Introduction to Educational Technology and Learning Analytics
We are teaching an elective course open to any TUM student - this is the first offering of its kind at TUM. The course serves as a gentle introduction to educational technology and learning analytics - the buzz words you may have heard around new tools and data that enters classrooms in secondary schools, university, and workplaces. Just what is the history behind these tools? What kinds are there? What do we know about their effectiveness? Should they support adaptive curriculum? Or adaptive assessment? Or is it about scaling peer interactions? What about AI in education? The course will help you understand this landscape and equip you to think critically about these things and understand 'where to next' in your own ambitions around EdTech and the use of data in learning and teaching.

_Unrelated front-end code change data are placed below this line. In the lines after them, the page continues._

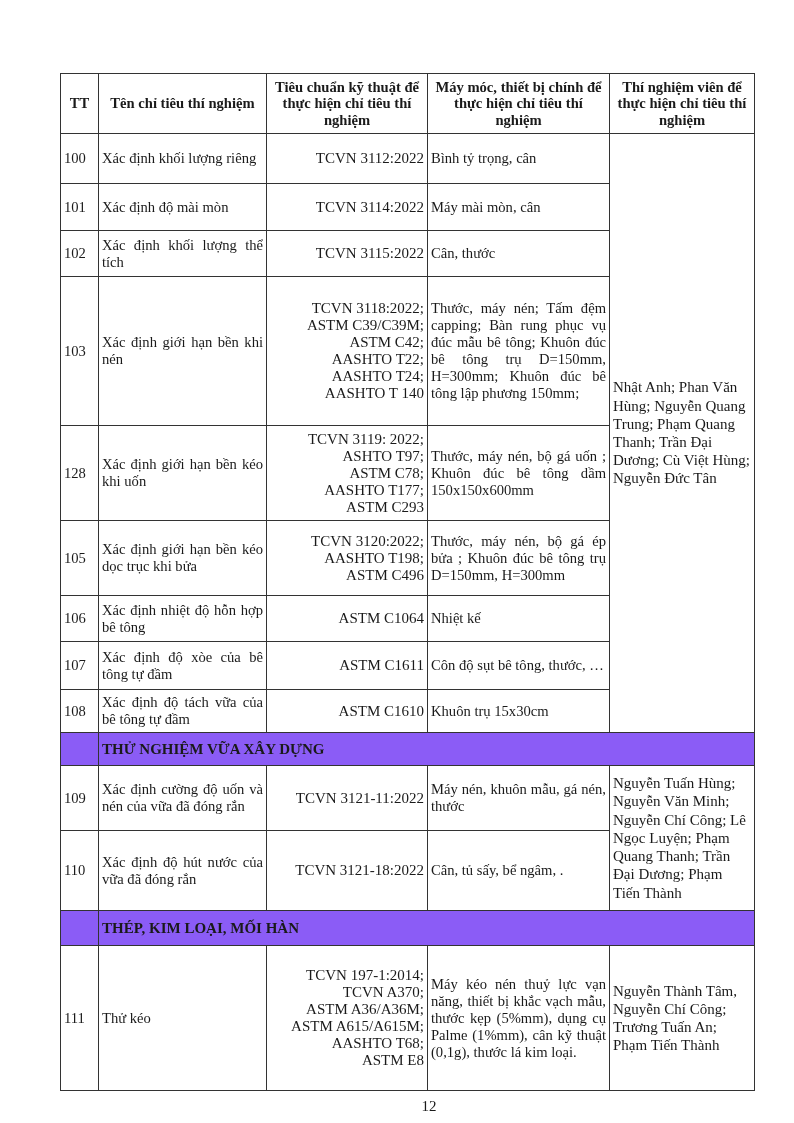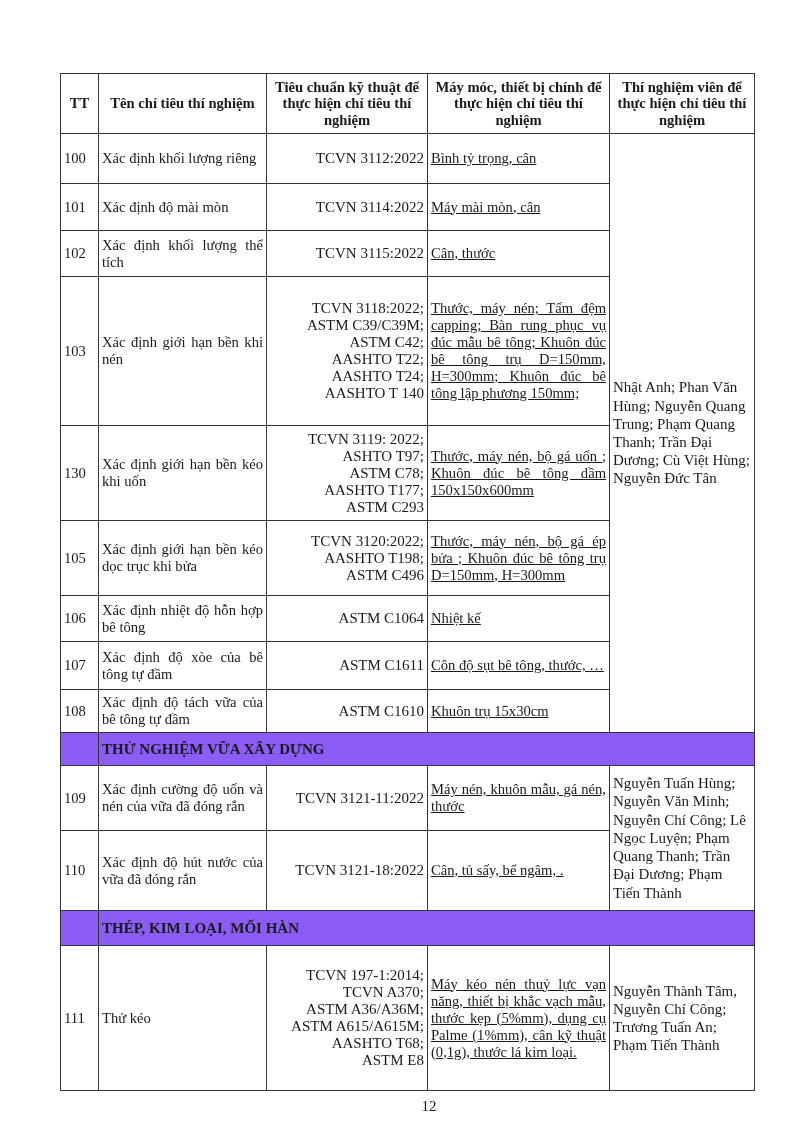--- a/index.html
+++ b/index.html
@@ -21,7 +21,7 @@
   td.tt { text-align: left; padding-left: 3px; }
   td.name { text-align: justify; text-align-last: left; }
   td.std { text-align: right; padding-left: 7px; font-size: 15px; line-height: 17px; }
-  td.eq { text-align: justify; text-align-last: left; text-decoration: underline; }
+  td.eq { text-align: justify; text-align-last: left; }
   td.staff { vertical-align: top; padding: 0 3px; font-size: 15px; line-height: 18.2px; }
   tr.section td { background: #8b5cf6; font-weight: bold; font-size: 15px; }
   td.section-label { padding-left: 8px; }

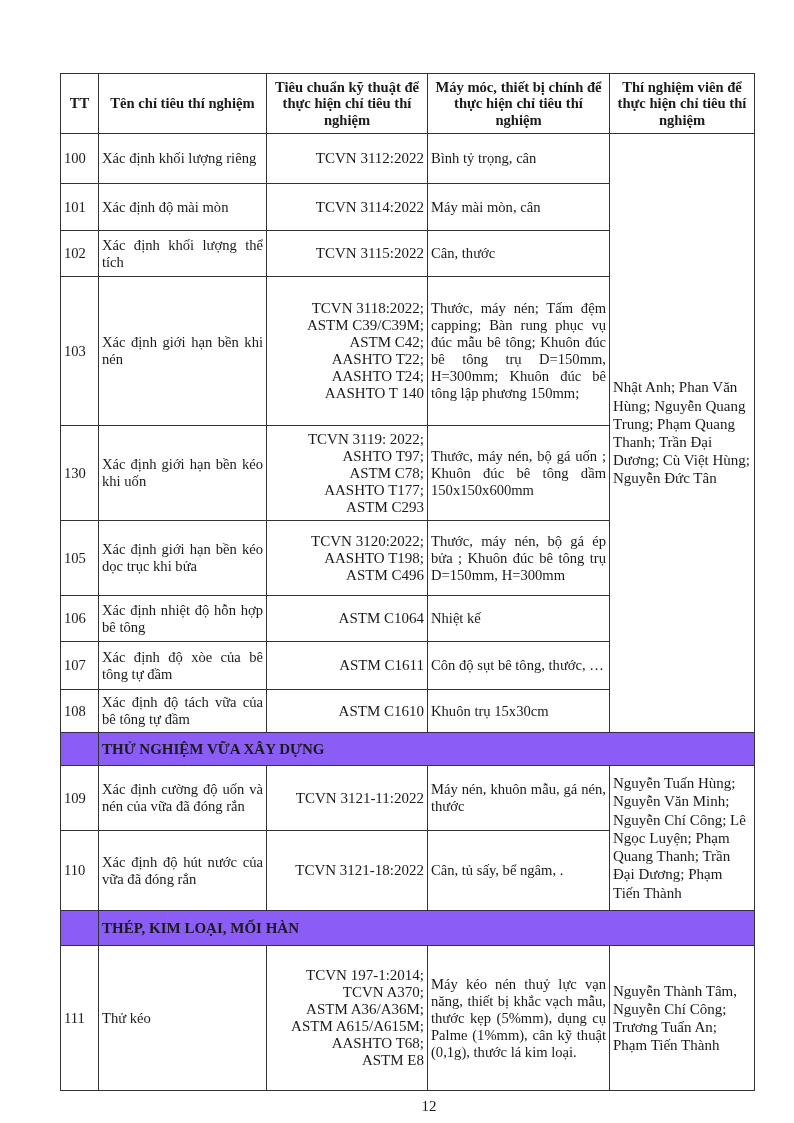--- a/index.html
+++ b/index.html
@@ -90,7 +90,7 @@
     </tr>
 
     <tr style="height:95px">
-      <td class="tt">130</td>
+      <td class="tt">128</td>
       <td class="name">Xác định giới hạn bền kéo khi uốn</td>
       <td class="std">
         <div>TCVN 3119: 2022;</div>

Tutorials in Quantitative Social Sciences link to the course
This course is complementary to the earlier Introduction to Quantitative Methods in that it extends scientific reasoning in social sciences beyond statistical applications to how data and models are used. The topics are causality, measurement, prediction, discovery, probability, and uncertainty within social scientific research questions. Importantly, the content of the course (the textbook and the materials) offer conceptual introduction to these large topics. The course refreshes students understanding of statisics acquired in IQM and focuses on R programming but fully in line with the level and style of IQM and Data analysis in R offered to the students (ie complementary and focus on conceptual understanding of relevant analytical aspects and developing analytical fluency).
Advanced seminar: Dashboards in Educational Sciences: Design, Applications, Evidence
The course presents educational stakeholders with a broad view on dashboards in educational settings that are used to offer learners and teachers feedback they need to improve learning and teaching practices. The course reviews basic elements around the design, existing applications, and evidence of effectiveness of educational dashboards. The course is suitable for a wide range of educational researchers and practitioners regardless of their background in data science in education or learning analytics.
Advanced seminar: Social network analysis in educational research link to the course
The seminar focuses on the theory and methods of quantitative network analysis in educational research.